Identical values of different RXN number (with the same gene family)

Hi Biobakery staff,

The output file (genefamilies) of humann (v3.7) have identical values of different RXN numbers, which were assigned to the same gene family, as shown in here:

Shall I delete the replicas?
Could you give some suggestions?

Can you say more about how you created this file? I agree that it looks odd with all the identical very tiny values.

Hi Franzosa,

Thank you for your reply.
I followed the tutorial to get this file and the stepts were as shown here:

  1. humann_join_tables
  2. humann_regroup_table --input *_genefamilies_relab.tsv --output *_genef amilies_relab_rxn.tsv --groups uniref90_rxn
  3. humann_rename_table --input genefamilies_relab_rxn.tsv --output named_genefamilies_relab_rxn.tsv --names metacyc-rxn
  4. humann_split_stratified_table

My labmate also has the same issue.
Looking forward to hearing from you.

Best wishes,
Xia

A few thoughts. 1) There might be a loss of precision happening somewhere.

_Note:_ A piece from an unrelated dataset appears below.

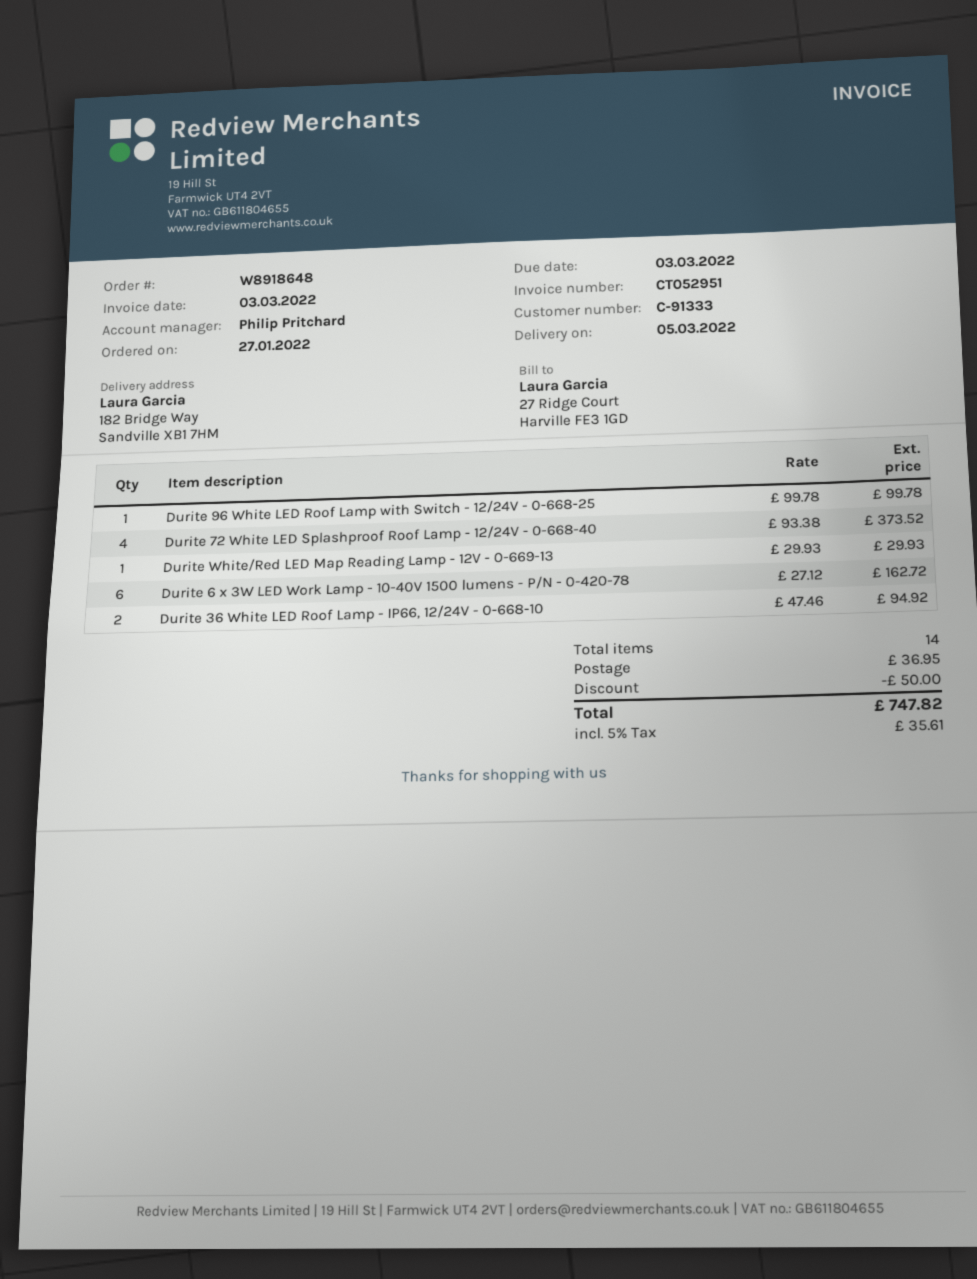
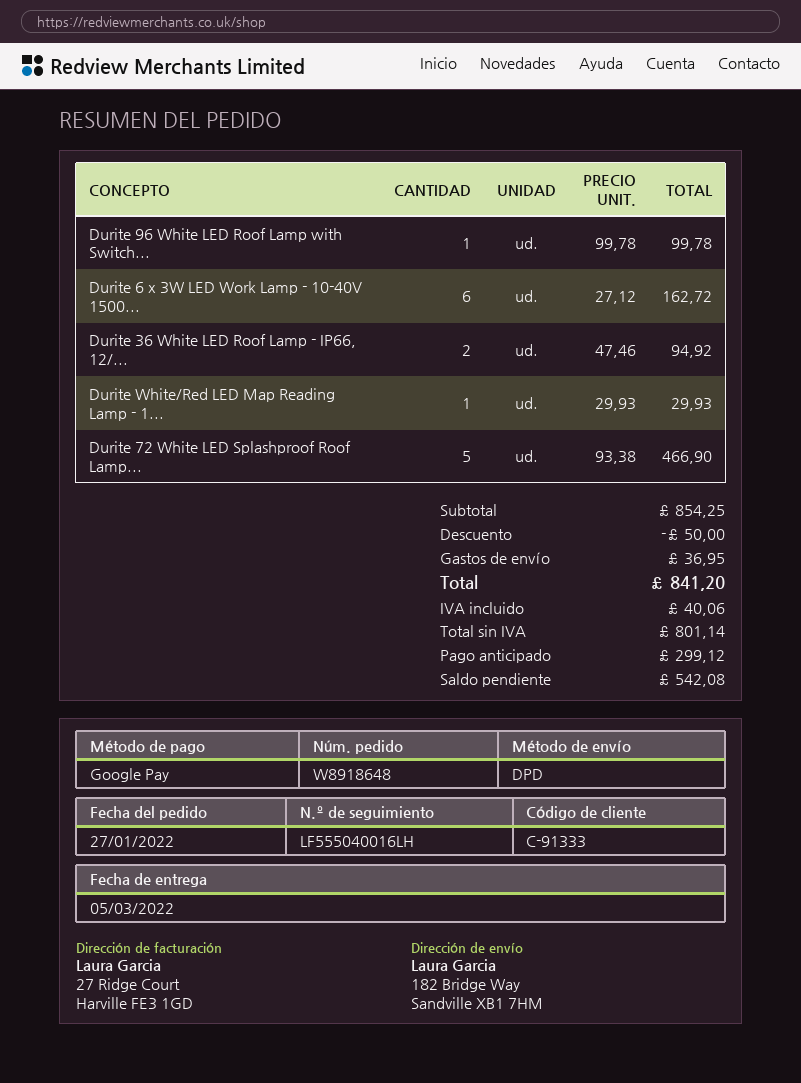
Durite 72 White LED Splashproof Roof Lamp - 12/24V - 0-668-40: 4 x 93.38 = 373.52 -> 5 x 93.38 = 466.90
tax: 35.61 -> 40.06
total: 747.82 -> 841.20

I tend to work with gene families in CPMs rather than relative abundance since the numbers are bigger. At one point I think there was a bug in one of the scripts that truncated at a small number of decimals by default, and so if genes were expressed in units of relative abundance they might be forced to the same very small values. 2) It looks like many of those RXNs legitimately map to the same EC number. That probably means they are associated to the same sets of sequences, in which case their abundances would all be a function of the total abundance of those sequences.